(WHAT YOU ARE ASKED TO DO) Gather all lines from the material that contain "Festival".

(STUDY MATERIAL)
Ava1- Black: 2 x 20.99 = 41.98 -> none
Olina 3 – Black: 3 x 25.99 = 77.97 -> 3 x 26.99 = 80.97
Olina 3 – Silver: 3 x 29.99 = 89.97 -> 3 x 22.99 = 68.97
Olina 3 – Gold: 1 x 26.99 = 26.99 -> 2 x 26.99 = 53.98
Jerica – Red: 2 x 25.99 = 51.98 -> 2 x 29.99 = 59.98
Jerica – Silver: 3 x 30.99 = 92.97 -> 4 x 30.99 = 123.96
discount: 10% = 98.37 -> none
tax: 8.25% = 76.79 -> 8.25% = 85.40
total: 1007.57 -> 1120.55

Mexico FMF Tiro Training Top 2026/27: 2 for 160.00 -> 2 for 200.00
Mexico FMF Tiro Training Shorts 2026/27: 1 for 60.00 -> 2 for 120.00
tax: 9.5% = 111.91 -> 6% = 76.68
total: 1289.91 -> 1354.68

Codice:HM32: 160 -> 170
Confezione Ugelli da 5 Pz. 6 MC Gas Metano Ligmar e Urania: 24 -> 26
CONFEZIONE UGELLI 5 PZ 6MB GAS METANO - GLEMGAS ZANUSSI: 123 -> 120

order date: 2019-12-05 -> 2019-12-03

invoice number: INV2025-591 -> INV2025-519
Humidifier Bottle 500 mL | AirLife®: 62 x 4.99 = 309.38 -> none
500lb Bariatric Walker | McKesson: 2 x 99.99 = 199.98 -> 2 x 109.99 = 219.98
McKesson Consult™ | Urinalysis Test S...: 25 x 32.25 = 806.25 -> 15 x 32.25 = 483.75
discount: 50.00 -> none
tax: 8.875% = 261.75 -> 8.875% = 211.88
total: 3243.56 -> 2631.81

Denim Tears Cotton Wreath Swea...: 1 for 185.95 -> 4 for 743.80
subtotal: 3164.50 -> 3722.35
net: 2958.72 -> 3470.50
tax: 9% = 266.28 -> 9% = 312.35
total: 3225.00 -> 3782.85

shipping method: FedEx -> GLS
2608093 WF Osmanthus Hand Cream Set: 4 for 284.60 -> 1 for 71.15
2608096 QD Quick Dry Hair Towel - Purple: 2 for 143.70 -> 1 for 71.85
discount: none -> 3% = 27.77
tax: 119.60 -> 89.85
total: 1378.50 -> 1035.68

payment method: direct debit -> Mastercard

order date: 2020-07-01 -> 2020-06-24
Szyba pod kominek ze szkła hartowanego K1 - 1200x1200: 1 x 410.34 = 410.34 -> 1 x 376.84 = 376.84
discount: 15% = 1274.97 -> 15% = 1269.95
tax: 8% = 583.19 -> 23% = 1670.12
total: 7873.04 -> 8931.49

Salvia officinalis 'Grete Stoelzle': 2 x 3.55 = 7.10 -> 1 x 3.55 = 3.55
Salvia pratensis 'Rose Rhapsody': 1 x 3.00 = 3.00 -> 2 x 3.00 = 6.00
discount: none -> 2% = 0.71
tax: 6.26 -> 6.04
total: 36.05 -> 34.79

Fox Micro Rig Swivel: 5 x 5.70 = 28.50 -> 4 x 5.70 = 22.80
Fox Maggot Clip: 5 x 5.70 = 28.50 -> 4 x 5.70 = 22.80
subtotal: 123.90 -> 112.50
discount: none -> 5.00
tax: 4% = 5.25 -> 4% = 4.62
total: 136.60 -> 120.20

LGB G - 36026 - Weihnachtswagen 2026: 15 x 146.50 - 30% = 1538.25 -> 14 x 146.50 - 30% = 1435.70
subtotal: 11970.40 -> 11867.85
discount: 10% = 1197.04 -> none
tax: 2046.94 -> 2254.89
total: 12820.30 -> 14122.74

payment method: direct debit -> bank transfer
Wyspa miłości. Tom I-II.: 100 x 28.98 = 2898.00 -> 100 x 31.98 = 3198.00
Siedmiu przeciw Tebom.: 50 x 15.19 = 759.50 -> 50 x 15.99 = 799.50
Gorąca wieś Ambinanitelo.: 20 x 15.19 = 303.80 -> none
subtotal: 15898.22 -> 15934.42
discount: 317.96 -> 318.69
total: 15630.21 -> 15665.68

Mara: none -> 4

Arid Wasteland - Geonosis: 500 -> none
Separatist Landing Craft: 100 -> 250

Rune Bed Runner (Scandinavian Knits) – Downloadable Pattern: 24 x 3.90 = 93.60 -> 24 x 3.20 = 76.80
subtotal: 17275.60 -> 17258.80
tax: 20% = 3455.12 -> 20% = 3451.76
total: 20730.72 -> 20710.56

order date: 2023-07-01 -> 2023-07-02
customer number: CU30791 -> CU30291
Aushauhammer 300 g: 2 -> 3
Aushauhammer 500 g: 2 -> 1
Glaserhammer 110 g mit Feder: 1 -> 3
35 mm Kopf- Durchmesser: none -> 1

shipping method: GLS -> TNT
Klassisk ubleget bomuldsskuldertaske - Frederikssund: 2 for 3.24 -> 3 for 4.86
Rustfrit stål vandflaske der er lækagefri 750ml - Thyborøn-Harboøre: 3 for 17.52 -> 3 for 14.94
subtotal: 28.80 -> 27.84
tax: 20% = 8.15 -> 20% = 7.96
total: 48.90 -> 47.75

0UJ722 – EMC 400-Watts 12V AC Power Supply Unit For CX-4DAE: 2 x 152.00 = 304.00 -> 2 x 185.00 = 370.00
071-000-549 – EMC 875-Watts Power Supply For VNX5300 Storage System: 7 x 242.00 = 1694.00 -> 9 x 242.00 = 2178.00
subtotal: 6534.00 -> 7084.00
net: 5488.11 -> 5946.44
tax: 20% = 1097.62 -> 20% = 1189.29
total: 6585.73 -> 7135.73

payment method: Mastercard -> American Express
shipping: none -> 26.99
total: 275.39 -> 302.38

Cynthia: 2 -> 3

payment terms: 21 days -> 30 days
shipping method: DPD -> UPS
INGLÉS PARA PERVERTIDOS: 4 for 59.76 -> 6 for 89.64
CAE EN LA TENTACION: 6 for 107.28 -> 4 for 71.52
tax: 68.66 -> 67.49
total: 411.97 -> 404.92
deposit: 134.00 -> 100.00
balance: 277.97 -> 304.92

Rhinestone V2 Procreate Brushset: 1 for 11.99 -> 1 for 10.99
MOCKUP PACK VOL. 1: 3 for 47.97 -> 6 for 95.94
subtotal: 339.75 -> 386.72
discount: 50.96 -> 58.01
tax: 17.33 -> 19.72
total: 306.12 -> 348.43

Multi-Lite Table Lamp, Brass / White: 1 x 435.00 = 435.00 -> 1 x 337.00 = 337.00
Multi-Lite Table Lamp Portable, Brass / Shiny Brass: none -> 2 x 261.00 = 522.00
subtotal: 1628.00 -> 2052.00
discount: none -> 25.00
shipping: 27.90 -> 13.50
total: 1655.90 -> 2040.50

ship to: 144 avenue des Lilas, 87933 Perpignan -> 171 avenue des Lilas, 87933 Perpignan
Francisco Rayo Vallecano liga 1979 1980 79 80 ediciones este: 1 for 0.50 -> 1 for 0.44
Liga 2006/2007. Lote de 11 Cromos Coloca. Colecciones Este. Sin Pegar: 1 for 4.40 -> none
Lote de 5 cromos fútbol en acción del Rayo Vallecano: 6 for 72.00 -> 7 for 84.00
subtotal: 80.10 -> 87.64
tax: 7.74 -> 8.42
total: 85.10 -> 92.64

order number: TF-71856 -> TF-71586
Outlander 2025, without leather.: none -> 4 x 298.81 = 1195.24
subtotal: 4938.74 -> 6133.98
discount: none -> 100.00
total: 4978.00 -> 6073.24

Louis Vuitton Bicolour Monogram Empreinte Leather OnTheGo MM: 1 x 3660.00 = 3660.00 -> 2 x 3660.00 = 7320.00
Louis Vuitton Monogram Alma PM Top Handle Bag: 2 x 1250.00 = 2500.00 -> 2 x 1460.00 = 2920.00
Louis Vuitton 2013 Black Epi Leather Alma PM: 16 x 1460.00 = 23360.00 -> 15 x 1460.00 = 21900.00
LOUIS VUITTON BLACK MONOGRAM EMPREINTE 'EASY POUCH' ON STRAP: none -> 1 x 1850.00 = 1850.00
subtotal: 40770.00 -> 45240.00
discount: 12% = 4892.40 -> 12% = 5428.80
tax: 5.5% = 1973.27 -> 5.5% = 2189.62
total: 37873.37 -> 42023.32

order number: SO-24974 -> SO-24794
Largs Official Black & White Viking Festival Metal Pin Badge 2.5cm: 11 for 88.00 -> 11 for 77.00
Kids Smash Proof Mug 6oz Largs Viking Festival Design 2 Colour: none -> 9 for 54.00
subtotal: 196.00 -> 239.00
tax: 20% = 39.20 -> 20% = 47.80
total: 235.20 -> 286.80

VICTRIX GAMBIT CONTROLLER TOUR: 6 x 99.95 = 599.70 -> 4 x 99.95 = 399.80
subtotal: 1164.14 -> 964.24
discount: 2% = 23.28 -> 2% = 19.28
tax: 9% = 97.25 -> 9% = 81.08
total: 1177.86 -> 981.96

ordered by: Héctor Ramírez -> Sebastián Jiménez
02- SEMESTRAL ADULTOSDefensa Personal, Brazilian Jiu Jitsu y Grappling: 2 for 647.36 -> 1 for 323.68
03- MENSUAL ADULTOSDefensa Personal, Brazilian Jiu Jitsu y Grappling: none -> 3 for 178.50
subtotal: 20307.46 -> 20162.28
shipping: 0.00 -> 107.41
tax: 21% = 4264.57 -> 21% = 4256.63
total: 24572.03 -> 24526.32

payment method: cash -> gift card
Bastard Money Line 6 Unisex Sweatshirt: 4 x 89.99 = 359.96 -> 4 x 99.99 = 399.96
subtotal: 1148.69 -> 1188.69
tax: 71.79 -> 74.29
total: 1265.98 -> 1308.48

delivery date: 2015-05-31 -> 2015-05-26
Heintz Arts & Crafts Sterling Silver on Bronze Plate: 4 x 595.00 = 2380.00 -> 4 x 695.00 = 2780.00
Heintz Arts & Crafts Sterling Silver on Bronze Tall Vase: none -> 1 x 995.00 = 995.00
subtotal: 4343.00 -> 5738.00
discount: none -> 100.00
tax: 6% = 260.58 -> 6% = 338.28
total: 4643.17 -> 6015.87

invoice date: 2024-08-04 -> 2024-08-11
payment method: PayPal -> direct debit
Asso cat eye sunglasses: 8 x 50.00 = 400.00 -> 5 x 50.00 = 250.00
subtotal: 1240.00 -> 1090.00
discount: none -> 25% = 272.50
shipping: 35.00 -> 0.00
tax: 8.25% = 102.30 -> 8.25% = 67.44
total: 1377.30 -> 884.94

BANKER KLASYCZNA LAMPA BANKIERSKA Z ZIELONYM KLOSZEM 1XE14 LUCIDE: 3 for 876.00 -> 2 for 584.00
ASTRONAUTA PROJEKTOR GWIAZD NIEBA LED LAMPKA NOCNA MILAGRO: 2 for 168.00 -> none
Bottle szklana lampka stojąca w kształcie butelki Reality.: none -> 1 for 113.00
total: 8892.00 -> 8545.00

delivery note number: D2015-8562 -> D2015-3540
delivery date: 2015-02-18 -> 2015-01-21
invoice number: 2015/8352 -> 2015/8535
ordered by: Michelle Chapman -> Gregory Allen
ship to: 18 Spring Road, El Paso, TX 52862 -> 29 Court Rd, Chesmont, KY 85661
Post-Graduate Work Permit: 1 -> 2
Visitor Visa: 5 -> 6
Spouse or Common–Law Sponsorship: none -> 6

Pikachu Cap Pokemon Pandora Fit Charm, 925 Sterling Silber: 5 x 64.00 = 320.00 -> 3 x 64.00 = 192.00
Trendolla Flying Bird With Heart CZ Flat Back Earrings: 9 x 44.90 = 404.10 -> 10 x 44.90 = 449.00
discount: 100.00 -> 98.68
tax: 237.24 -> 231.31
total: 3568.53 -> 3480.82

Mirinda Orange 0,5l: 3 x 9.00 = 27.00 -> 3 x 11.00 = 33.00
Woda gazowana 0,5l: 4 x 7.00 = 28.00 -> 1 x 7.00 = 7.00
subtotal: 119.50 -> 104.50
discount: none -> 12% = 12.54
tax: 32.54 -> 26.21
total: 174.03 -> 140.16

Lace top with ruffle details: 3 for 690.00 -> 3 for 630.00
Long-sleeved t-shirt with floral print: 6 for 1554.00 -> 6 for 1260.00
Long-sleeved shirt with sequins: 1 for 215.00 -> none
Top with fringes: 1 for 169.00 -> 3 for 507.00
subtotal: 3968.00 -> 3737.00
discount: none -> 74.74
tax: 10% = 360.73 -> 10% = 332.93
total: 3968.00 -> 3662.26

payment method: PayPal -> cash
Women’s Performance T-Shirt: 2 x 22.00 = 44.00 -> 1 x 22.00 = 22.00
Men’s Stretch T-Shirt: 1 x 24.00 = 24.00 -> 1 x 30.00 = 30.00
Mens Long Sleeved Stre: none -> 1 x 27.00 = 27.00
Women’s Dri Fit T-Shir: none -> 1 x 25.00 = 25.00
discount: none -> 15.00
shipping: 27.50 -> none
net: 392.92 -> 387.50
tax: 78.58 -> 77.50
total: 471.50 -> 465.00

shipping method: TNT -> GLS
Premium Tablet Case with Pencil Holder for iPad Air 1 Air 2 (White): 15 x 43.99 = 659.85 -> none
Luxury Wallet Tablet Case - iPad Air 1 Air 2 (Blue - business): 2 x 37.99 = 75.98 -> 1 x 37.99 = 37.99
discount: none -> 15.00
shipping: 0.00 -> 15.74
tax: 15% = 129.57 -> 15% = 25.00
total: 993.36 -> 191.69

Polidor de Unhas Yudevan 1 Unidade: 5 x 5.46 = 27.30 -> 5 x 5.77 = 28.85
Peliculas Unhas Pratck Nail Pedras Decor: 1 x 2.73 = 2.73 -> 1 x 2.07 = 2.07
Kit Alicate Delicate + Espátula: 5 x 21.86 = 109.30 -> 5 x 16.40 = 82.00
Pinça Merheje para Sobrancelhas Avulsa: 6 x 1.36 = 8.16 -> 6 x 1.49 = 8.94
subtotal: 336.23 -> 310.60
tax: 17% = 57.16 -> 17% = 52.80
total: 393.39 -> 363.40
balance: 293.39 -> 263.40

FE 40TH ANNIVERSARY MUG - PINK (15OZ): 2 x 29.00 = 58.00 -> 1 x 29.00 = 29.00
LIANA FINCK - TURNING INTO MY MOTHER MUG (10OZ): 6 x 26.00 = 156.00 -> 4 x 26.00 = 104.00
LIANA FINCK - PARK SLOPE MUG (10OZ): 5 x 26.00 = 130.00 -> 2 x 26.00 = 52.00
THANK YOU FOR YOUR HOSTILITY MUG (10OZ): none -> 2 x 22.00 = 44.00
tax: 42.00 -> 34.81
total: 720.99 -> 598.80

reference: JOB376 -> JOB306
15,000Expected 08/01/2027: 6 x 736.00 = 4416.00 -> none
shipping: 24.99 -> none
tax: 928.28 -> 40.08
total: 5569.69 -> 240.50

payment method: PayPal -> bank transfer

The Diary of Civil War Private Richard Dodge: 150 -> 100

(ANSWER SECTION)
Largs Official Black & White Viking Festival Metal Pin Badge 2.5cm: 11 for 88.00 -> 11 for 77.00
Kids Smash Proof Mug 6oz Largs Viking Festival Design 2 Colour: none -> 9 for 54.00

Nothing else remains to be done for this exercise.